I’d never been happier to relieve myself in a jailhouse bullpen full of dirty men. I pissed for about five minutes and felt great. Then I finished and looked around like, “Fuck worrying about going to hell… I’m already in hell.”
I remember one time not long ago when I got shackled and locked up (for the umpteenth time) for a dirty dick. To say that my judgment and self-control were lacking is like saying that I’m a piece of shit (a big understatement). When an unfortunate soul is on parole or work release and “accidentally” uses a little bit of drugs, it’s a monumental, life-altering mistake. I’ve always suffered from an unfortunate condition that my father used to call “the Superman Bulletproof” problem, meaning I never think I’ll get caught. I reckon he might have suffered from something similar once upon a time but snapped out of it and grew up while I languish. I think part of the reason my father has always loved me unconditionally through my dozens of MEGAHUGE fuckups is that he kinda liked having a tough kid with an “I don’t give a fuck” attitude, but hot damn have the positive parts of that attribute been obliterated by the overwhelming pain it has caused.
Before I pissed dirty, my dad had been pleading with me to please absolutely 100 percent always follow the dozens of strict rules parole had placed upon me and told me to consider the difference between courage and toughness. It was a Bo Shembechler moment for him—he basically asked me to man the fuck up. He knows I’m tough and I deal with whatever comes my way and like to say dumb shit (like, “Rules are stupid”), but he just wants me to develop the courage to simply suck it up and follow the rules for a while so I can get my life back.
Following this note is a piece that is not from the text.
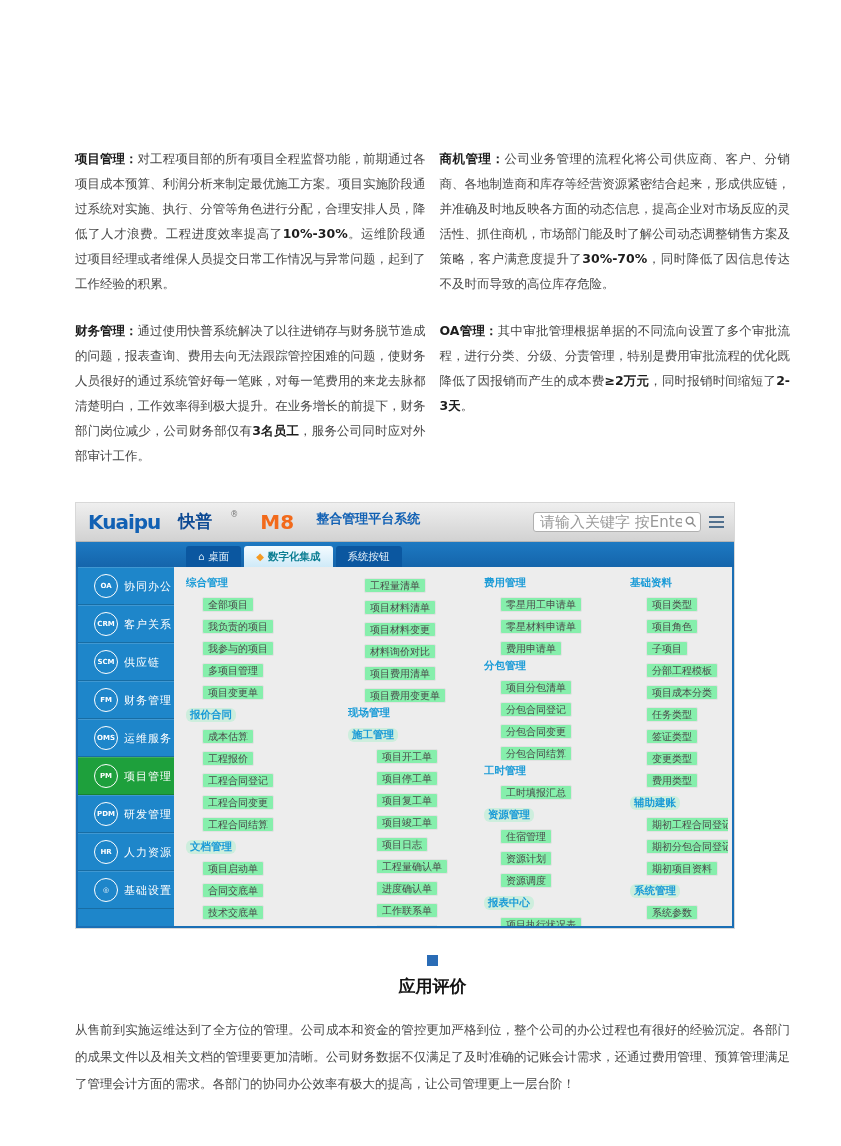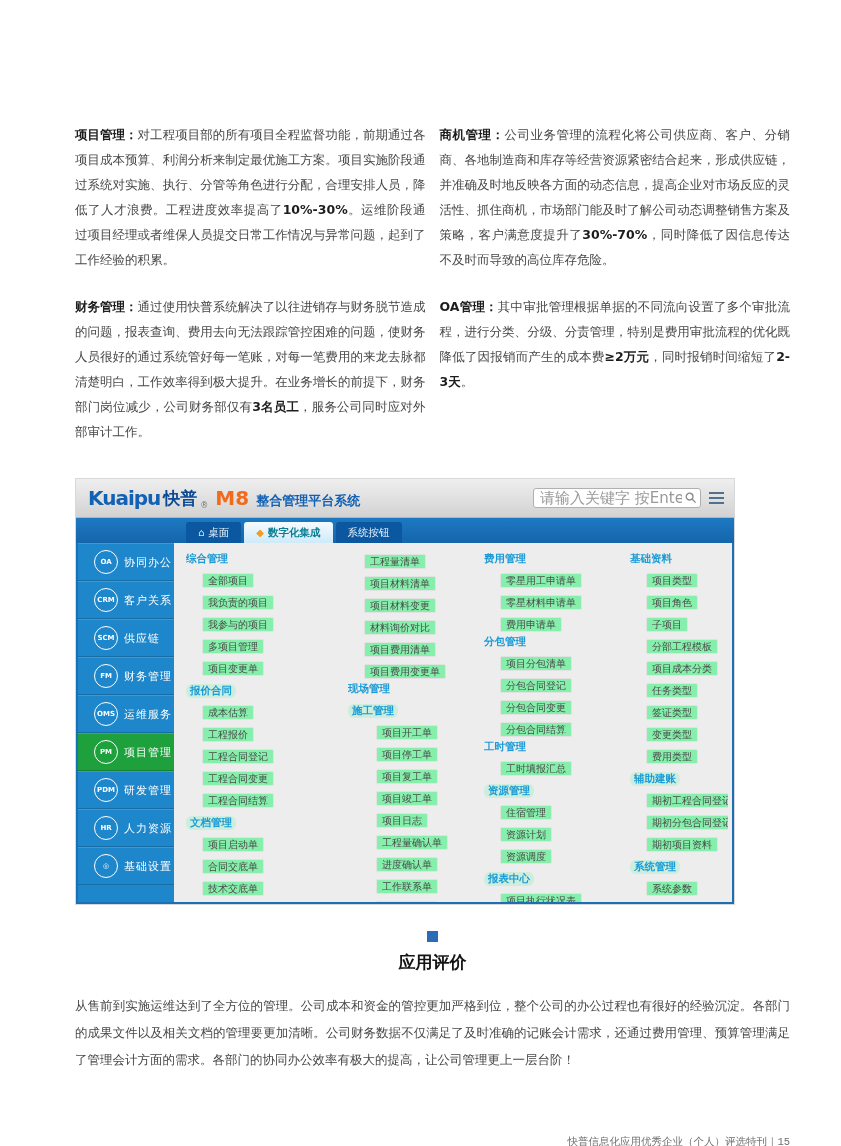"项目管理：对工程项目部的所有项目全程监督功能，前期通过各项目成本预算、利润分析来" .acol { margin-top: none -> 24px }
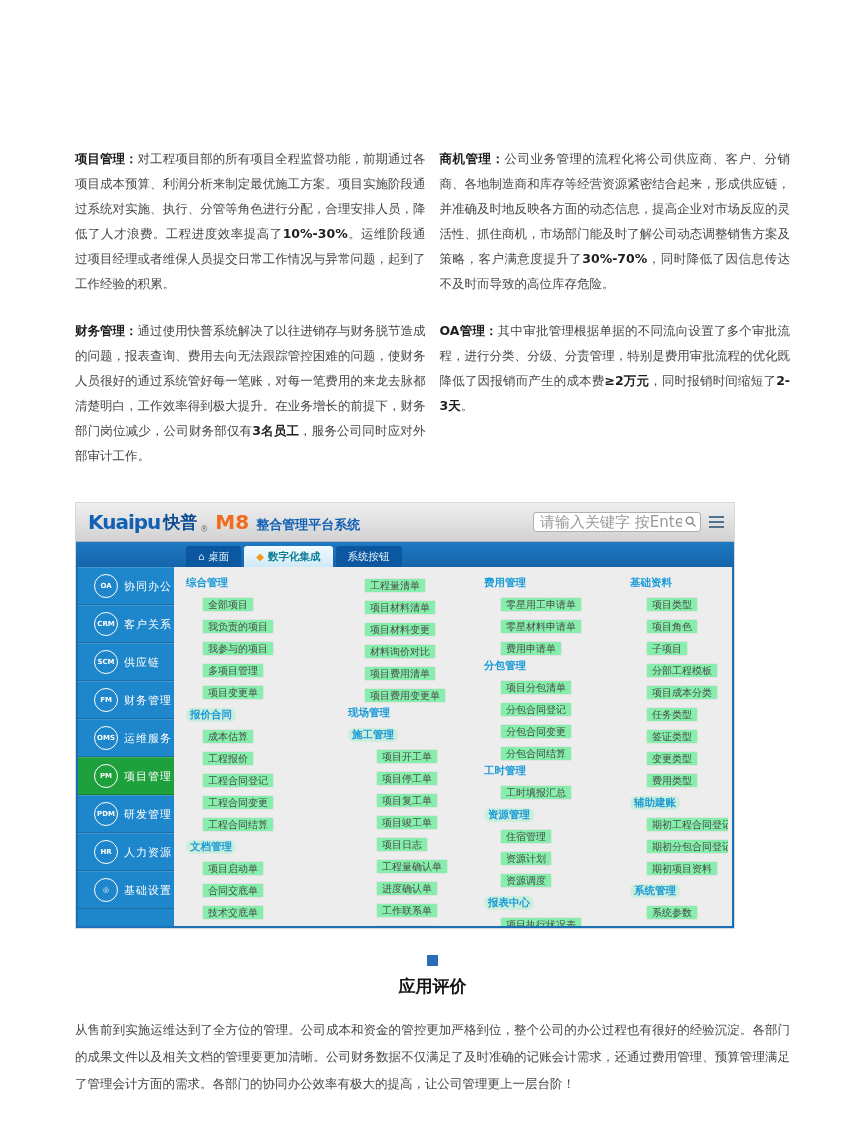"Kuaipu" .logo { align-items: flex-end -> flex-start; gap: 3px -> 18px }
Before the drug test, I had of course been drinking gallons of water in a futile attempt to flush out the pills I had taken. No dice! They slapped the cuffs on me then and there and took me to jail. There was an old acquaintance next to me in the back of the car who also pissed dirty and had also attempted to flush his system to no avail. He was losin’ it while we were stuck in traffic, going insane with the need to piss. He was doubled over in pain and I’m thinking “What a silly chap; only little girls have to pee like that. Get ahold of yourself!” Eventually, he pissed himself—luckily it was all water and didn’t really stink. About 30 minutes later we’re in line outside the jail waiting to get booked and I’m doubled over in pain feeling like a screwdriver got stuck in my dick. I don’t ever remember being in pain from having to piss so bad. (I do remember shitting my pants during a piss test a couple times, though.) Jail is humiliating, shaming, and humbling in so many ways. Waiting in that line, I said to myself endless times “I’m not going to make it.” and my parole office was nice enough to small talk me to keep my mind off the pain of having to piss and the fact that I was going back to jail when I should be frolicking and enjoying my freedom. Meanwhile, the pissy pants guy next to me was silently dejected, thinking about spending Christmas in jail and the soiled boxers that he’d be stuck wearing for the next week or so, since jails don’t give out the whites without a face.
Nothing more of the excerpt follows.